Work item:
For each record that follows, give it back exactly, with no pictures included.

─── Record extracts

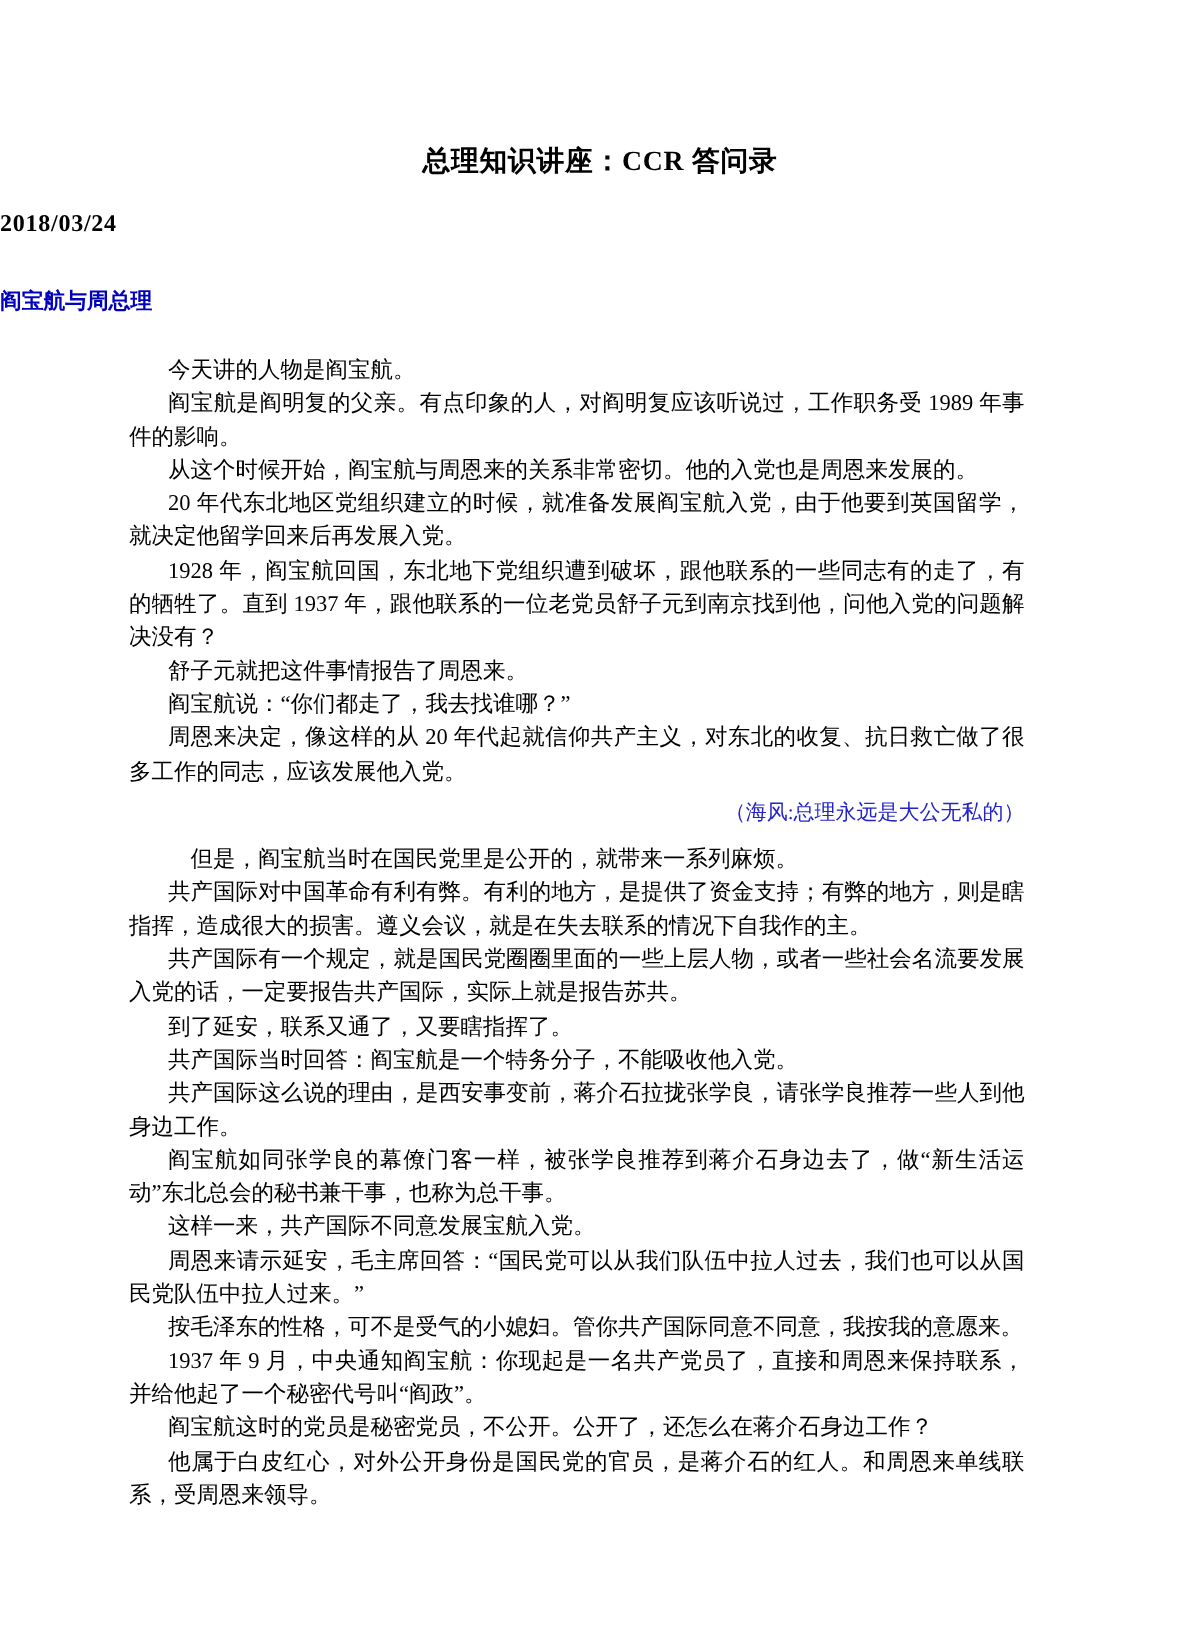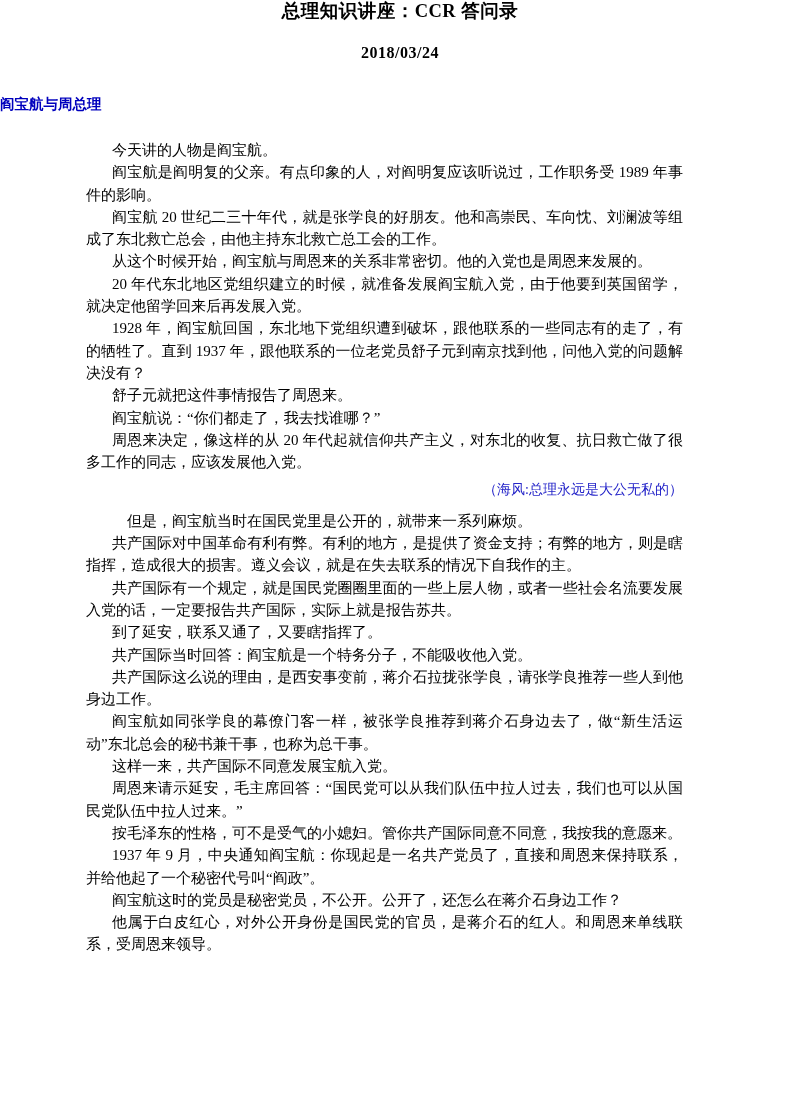--- a/index.html
+++ b/index.html
@@ -4,31 +4,31 @@
 <style>
   html, body { margin: 0; padding: 0; background: #ffffff; }
   .page {
     position: relative;
     width: 800px;
     height: 1055px;
     background: #ffffff;
     color: #000000;
     font-family: "Liberation Serif", "DejaVu Serif", serif;
     box-sizing: border-box;
+    padding-top: 97px;
     overflow: hidden;
   }
   .doc-title {
     text-align: center;
     font-size: 18.5px;
     font-weight: bold;
     line-height: 22px;
     letter-spacing: 0.5px;
   }
   .doc-date {
-    text-align: center;
     font-size: 16px;
     font-weight: bold;
     line-height: 19px;
     margin-top: 21px;
     letter-spacing: 0.5px;
   }
   .section-heading {
     text-align: left;
     font-size: 14.5px;
     font-weight: bold;
@@ -63,21 +63,20 @@
 <body>
 
 <div class="page">
   <div class="doc-title">总理知识讲座：CCR 答问录</div>
   <div class="doc-date">2018/03/24</div>
   <div class="section-heading">阎宝航与周总理</div>
 
   <div class="body-text">
     <p>今天讲的人物是阎宝航。</p>
     <p>阎宝航是阎明复的父亲。有点印象的人，对阎明复应该听说过，工作职务受 1989 年事件的影响。</p>
-    <p>阎宝航 20 世纪二三十年代，就是张学良的好朋友。他和高崇民、车向忱、刘澜波等组成了东北救亡总会，由他主持东北救亡总工会的工作。</p>
     <p>从这个时候开始，阎宝航与周恩来的关系非常密切。他的入党也是周恩来发展的。</p>
     <p>20 年代东北地区党组织建立的时候，就准备发展阎宝航入党，由于他要到英国留学，就决定他留学回来后再发展入党。</p>
     <p>1928 年，阎宝航回国，东北地下党组织遭到破坏，跟他联系的一些同志有的走了，有的牺牲了。直到 1937 年，跟他联系的一位老党员舒子元到南京找到他，问他入党的问题解决没有？</p>
     <p>舒子元就把这件事情报告了周恩来。</p>
     <p>阎宝航说：“你们都走了，我去找谁哪？”</p>
     <p>周恩来决定，像这样的从 20 年代起就信仰共产主义，对东北的收复、抗日救亡做了很多工作的同志，应该发展他入党。</p>
 
     <p class="note-line">（海风:总理永远是大公无私的）</p>
 
     <p class="indent-lg">但是，阎宝航当时在国民党里是公开的，就带来一系列麻烦。</p>

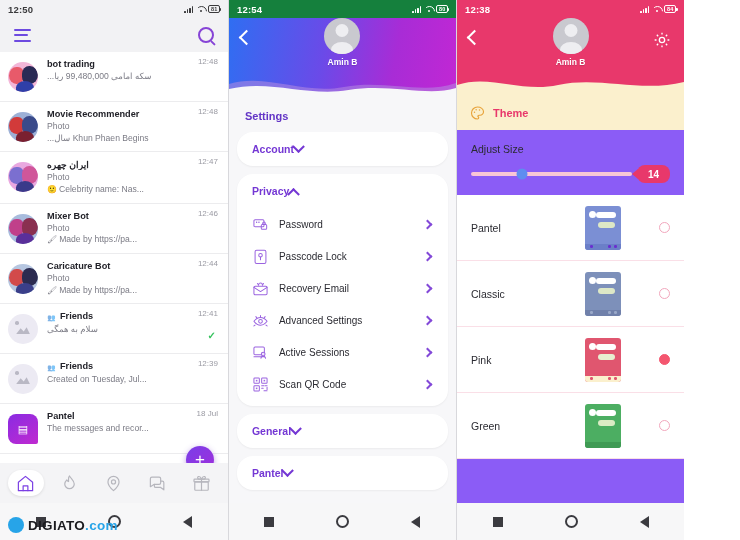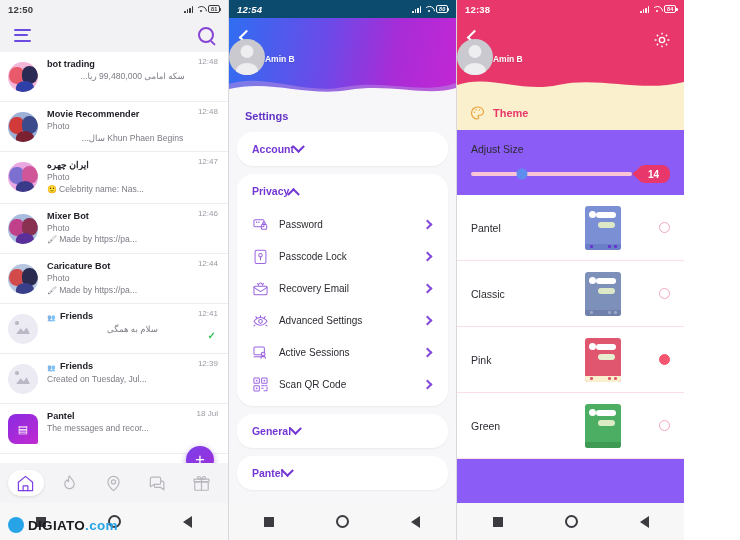--- a/index.html
+++ b/index.html
@@ -14,21 +14,21 @@
   .panel { position: relative; width: 246.6px; height: 540px; overflow: hidden; background: #f7f7f9; }
   .panel + .panel { border-left: 1px solid #d8d8dc; }
 
   
   .statusbar {
     height: 18px; display: flex; align-items: center;
     justify-content: space-between; padding: 0 8px;
     font-size: 9.5px; font-weight: bold; letter-spacing: .2px;
   }
   .sb-light { background: #f2f2f4; color: #3a3a3c; }
-  .sb-purple { background: #0c4a6e; color: #ffffff; font-style: italic; }
+  .sb-purple { background: #15803d; color: #ffffff; }
   .sb-pink { background: #e8386b; color: #ffffff; }
   .sb-icons { display: flex; align-items: center; gap: 3px; }
   .sig { display: inline-flex; align-items: flex-end; gap: 1px; height: 8px; }
   .sig i { display: block; width: 1.6px; background: currentColor; border-radius: .5px; }
   .sig i:nth-child(1){height:2.5px}.sig i:nth-child(2){height:4px}
   .sig i:nth-child(3){height:5.5px}.sig i:nth-child(4){height:7px}
   .wifi { width: 9px; height: 8px; position: relative; }
   .wifi:before {
     content:''; position:absolute; left:0; top:1px; width:9px; height:9px;
     border:1.5px solid currentColor; border-radius:50%;
@@ -47,21 +47,21 @@
   .search-ic:after { content:''; position:absolute; right:-4px; bottom:-3px; width:6px; height:2px; background:#8644d6; border-radius:2px; transform:rotate(45deg); }
 
   .chatlist { background:#ffffff; height: 425px; overflow:hidden; }
   .chat-row { display:flex; padding:7px 10px 7px 8px; border-bottom:1px solid #ececee; position:relative; min-height:50px; }
   .avatar { width:30px; height:30px; border-radius:50%; flex:0 0 30px; margin-top:3px; position:relative; overflow:hidden; }
   .av-body { position:absolute; inset:0; }
   .av-blob { position:absolute; border-radius:50%; }
   .chat-main { flex:1; padding-left:9px; min-width:0; }
   .chat-title { font-size:9.2px; font-weight:bold; color:#23232a; margin-bottom:2px; white-space:nowrap; overflow:hidden; }
   .chat-sub { font-size:8.6px; color:#7b7b85; white-space:nowrap; overflow:hidden; line-height:1.35; }
-  .chat-sub.rtl { direction:rtl; text-align:center; }
+  .chat-sub.rtl { direction:rtl; text-align:left; }
   .chat-time { font-size:8px; color:#9a9aa3; position:absolute; right:10px; top:5px; }
   .tick { position:absolute; right:12px; top:26px; color:#34c25c; font-size:10px; font-weight:bold; }
   .grp-ic { display:inline-block; width:10px; height:8px; margin-right:3px; vertical-align:-1px; opacity:.55; }
   .ph-av { background:#eceaf3; display:flex; align-items:center; justify-content:center; }
   .ph-av:before { content:''; width:14px; height:10px; background:#b9b8c4; clip-path: polygon(0 100%, 33% 40%, 55% 72%, 76% 30%, 100% 100%); }
   .ph-av:after { content:''; position:absolute; left:7px; top:7px; width:3.5px; height:3.5px; border-radius:50%; background:#b9b8c4; }
   .mini-emoji { font-size:8px; margin-right:2px; }
   .pantel-av { background: linear-gradient(145deg,#8a2be2,#c02ad0); display:flex; align-items:center; justify-content:center; color:#fff; font-size:11px; border-radius:8px 8px 2px 8px; }
 
   .fab { position:absolute; right:14px; bottom:66px; width:28px; height:28px; border-radius:50%;
@@ -82,21 +82,21 @@
 
   .watermark { position:absolute; left:8px; bottom:7px; display:flex; align-items:center; gap:4px; }
   .wm-dot { width:16px; height:16px; border-radius:50%; background:#27a4e8; }
   .wm-text { font-size:13.5px; font-weight:bold; letter-spacing:.3px; }
   .wm-text .b { color:#1b1b1f; } .wm-text .c { color:#27a4e8; }
 
   
   .hdr { position:relative; height:78px; overflow:hidden; }
   .hdr-grad { position:absolute; inset:0; background: linear-gradient(100deg,#2f6ef2 0%, #6b4ae8 42%, #a82cd6 72%, #c227d4 100%); }
   .hdr-wave { position:absolute; left:0; bottom:-1px; width:100%; height:26px; }
-  .hdr-inner { position:relative; height:100%; display:flex; flex-direction:row; align-items:center; }
+  .hdr-inner { position:relative; height:100%; display:flex; flex-direction:column; align-items:center; }
   .avatar-big { width:36px; height:36px; border-radius:50%; background:#c9c9cf; position:relative; overflow:hidden; }
   .avatar-big:before { content:''; position:absolute; left:50%; top:6px; transform:translateX(-50%); width:13px; height:13px; border-radius:50%; background:#eeeef1; }
   .avatar-big:after { content:''; position:absolute; left:50%; bottom:-4px; transform:translateX(-50%); width:22px; height:16px; border-radius:50% 50% 0 0; background:#eeeef1; }
   .avatar-name { font-size:8.5px; color:#ffffff; margin-top:3px; font-weight:bold; text-shadow:0 1px 1px rgba(0,0,0,.15); }
   .back-chev { position:absolute; left:12px; top:14px; width:11px; height:11px; border-left:2.2px solid #fff; border-bottom:2.2px solid #fff; transform:rotate(45deg); }
   .gear { position:absolute; right:12px; top:12px; width:20px; height:20px; }
 
   .sec-title { font-size:11px; font-weight:bold; color:#6335c6; padding:14px 16px 10px; }
   .card { background:#ffffff; border-radius:16px; margin:0 8px 8px; box-shadow:0 1px 2px rgba(0,0,0,.05); overflow:hidden; }
   .card-head { display:flex; align-items:center; justify-content:flex-start; padding:11px 15px; }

──────

Answer area:
--- a/index.html
+++ b/index.html
@@ -4,31 +4,31 @@
 <style>
   html, body { margin: 0; padding: 0; background: #ffffff; }
   .page {
     position: relative;
     width: 800px;
     height: 1055px;
     background: #ffffff;
     color: #000000;
     font-family: "Liberation Serif", "DejaVu Serif", serif;
     box-sizing: border-box;
+    padding-top: 97px;
     overflow: hidden;
   }
   .doc-title {
     text-align: center;
     font-size: 18.5px;
     font-weight: bold;
     line-height: 22px;
     letter-spacing: 0.5px;
   }
   .doc-date {
-    text-align: center;
     font-size: 16px;
     font-weight: bold;
     line-height: 19px;
     margin-top: 21px;
     letter-spacing: 0.5px;
   }
   .section-heading {
     text-align: left;
     font-size: 14.5px;
     font-weight: bold;
@@ -63,21 +63,20 @@
 <body>
 
 <div class="page">
   <div class="doc-title">总理知识讲座：CCR 答问录</div>
   <div class="doc-date">2018/03/24</div>
   <div class="section-heading">阎宝航与周总理</div>
 
   <div class="body-text">
     <p>今天讲的人物是阎宝航。</p>
     <p>阎宝航是阎明复的父亲。有点印象的人，对阎明复应该听说过，工作职务受 1989 年事件的影响。</p>
-    <p>阎宝航 20 世纪二三十年代，就是张学良的好朋友。他和高崇民、车向忱、刘澜波等组成了东北救亡总会，由他主持东北救亡总工会的工作。</p>
     <p>从这个时候开始，阎宝航与周恩来的关系非常密切。他的入党也是周恩来发展的。</p>
     <p>20 年代东北地区党组织建立的时候，就准备发展阎宝航入党，由于他要到英国留学，就决定他留学回来后再发展入党。</p>
     <p>1928 年，阎宝航回国，东北地下党组织遭到破坏，跟他联系的一些同志有的走了，有的牺牲了。直到 1937 年，跟他联系的一位老党员舒子元到南京找到他，问他入党的问题解决没有？</p>
     <p>舒子元就把这件事情报告了周恩来。</p>
     <p>阎宝航说：“你们都走了，我去找谁哪？”</p>
     <p>周恩来决定，像这样的从 20 年代起就信仰共产主义，对东北的收复、抗日救亡做了很多工作的同志，应该发展他入党。</p>
 
     <p class="note-line">（海风:总理永远是大公无私的）</p>
 
     <p class="indent-lg">但是，阎宝航当时在国民党里是公开的，就带来一系列麻烦。</p>

--- a/index.html
+++ b/index.html
@@ -14,21 +14,21 @@
   .panel { position: relative; width: 246.6px; height: 540px; overflow: hidden; background: #f7f7f9; }
   .panel + .panel { border-left: 1px solid #d8d8dc; }
 
   
   .statusbar {
     height: 18px; display: flex; align-items: center;
     justify-content: space-between; padding: 0 8px;
     font-size: 9.5px; font-weight: bold; letter-spacing: .2px;
   }
   .sb-light { background: #f2f2f4; color: #3a3a3c; }
-  .sb-purple { background: #0c4a6e; color: #ffffff; font-style: italic; }
+  .sb-purple { background: #15803d; color: #ffffff; }
   .sb-pink { background: #e8386b; color: #ffffff; }
   .sb-icons { display: flex; align-items: center; gap: 3px; }
   .sig { display: inline-flex; align-items: flex-end; gap: 1px; height: 8px; }
   .sig i { display: block; width: 1.6px; background: currentColor; border-radius: .5px; }
   .sig i:nth-child(1){height:2.5px}.sig i:nth-child(2){height:4px}
   .sig i:nth-child(3){height:5.5px}.sig i:nth-child(4){height:7px}
   .wifi { width: 9px; height: 8px; position: relative; }
   .wifi:before {
     content:''; position:absolute; left:0; top:1px; width:9px; height:9px;
     border:1.5px solid currentColor; border-radius:50%;
@@ -47,21 +47,21 @@
   .search-ic:after { content:''; position:absolute; right:-4px; bottom:-3px; width:6px; height:2px; background:#8644d6; border-radius:2px; transform:rotate(45deg); }
 
   .chatlist { background:#ffffff; height: 425px; overflow:hidden; }
   .chat-row { display:flex; padding:7px 10px 7px 8px; border-bottom:1px solid #ececee; position:relative; min-height:50px; }
   .avatar { width:30px; height:30px; border-radius:50%; flex:0 0 30px; margin-top:3px; position:relative; overflow:hidden; }
   .av-body { position:absolute; inset:0; }
   .av-blob { position:absolute; border-radius:50%; }
   .chat-main { flex:1; padding-left:9px; min-width:0; }
   .chat-title { font-size:9.2px; font-weight:bold; color:#23232a; margin-bottom:2px; white-space:nowrap; overflow:hidden; }
   .chat-sub { font-size:8.6px; color:#7b7b85; white-space:nowrap; overflow:hidden; line-height:1.35; }
-  .chat-sub.rtl { direction:rtl; text-align:center; }
+  .chat-sub.rtl { direction:rtl; text-align:left; }
   .chat-time { font-size:8px; color:#9a9aa3; position:absolute; right:10px; top:5px; }
   .tick { position:absolute; right:12px; top:26px; color:#34c25c; font-size:10px; font-weight:bold; }
   .grp-ic { display:inline-block; width:10px; height:8px; margin-right:3px; vertical-align:-1px; opacity:.55; }
   .ph-av { background:#eceaf3; display:flex; align-items:center; justify-content:center; }
   .ph-av:before { content:''; width:14px; height:10px; background:#b9b8c4; clip-path: polygon(0 100%, 33% 40%, 55% 72%, 76% 30%, 100% 100%); }
   .ph-av:after { content:''; position:absolute; left:7px; top:7px; width:3.5px; height:3.5px; border-radius:50%; background:#b9b8c4; }
   .mini-emoji { font-size:8px; margin-right:2px; }
   .pantel-av { background: linear-gradient(145deg,#8a2be2,#c02ad0); display:flex; align-items:center; justify-content:center; color:#fff; font-size:11px; border-radius:8px 8px 2px 8px; }
 
   .fab { position:absolute; right:14px; bottom:66px; width:28px; height:28px; border-radius:50%;
@@ -82,21 +82,21 @@
 
   .watermark { position:absolute; left:8px; bottom:7px; display:flex; align-items:center; gap:4px; }
   .wm-dot { width:16px; height:16px; border-radius:50%; background:#27a4e8; }
   .wm-text { font-size:13.5px; font-weight:bold; letter-spacing:.3px; }
   .wm-text .b { color:#1b1b1f; } .wm-text .c { color:#27a4e8; }
 
   
   .hdr { position:relative; height:78px; overflow:hidden; }
   .hdr-grad { position:absolute; inset:0; background: linear-gradient(100deg,#2f6ef2 0%, #6b4ae8 42%, #a82cd6 72%, #c227d4 100%); }
   .hdr-wave { position:absolute; left:0; bottom:-1px; width:100%; height:26px; }
-  .hdr-inner { position:relative; height:100%; display:flex; flex-direction:row; align-items:center; }
+  .hdr-inner { position:relative; height:100%; display:flex; flex-direction:column; align-items:center; }
   .avatar-big { width:36px; height:36px; border-radius:50%; background:#c9c9cf; position:relative; overflow:hidden; }
   .avatar-big:before { content:''; position:absolute; left:50%; top:6px; transform:translateX(-50%); width:13px; height:13px; border-radius:50%; background:#eeeef1; }
   .avatar-big:after { content:''; position:absolute; left:50%; bottom:-4px; transform:translateX(-50%); width:22px; height:16px; border-radius:50% 50% 0 0; background:#eeeef1; }
   .avatar-name { font-size:8.5px; color:#ffffff; margin-top:3px; font-weight:bold; text-shadow:0 1px 1px rgba(0,0,0,.15); }
   .back-chev { position:absolute; left:12px; top:14px; width:11px; height:11px; border-left:2.2px solid #fff; border-bottom:2.2px solid #fff; transform:rotate(45deg); }
   .gear { position:absolute; right:12px; top:12px; width:20px; height:20px; }
 
   .sec-title { font-size:11px; font-weight:bold; color:#6335c6; padding:14px 16px 10px; }
   .card { background:#ffffff; border-radius:16px; margin:0 8px 8px; box-shadow:0 1px 2px rgba(0,0,0,.05); overflow:hidden; }
   .card-head { display:flex; align-items:center; justify-content:flex-start; padding:11px 15px; }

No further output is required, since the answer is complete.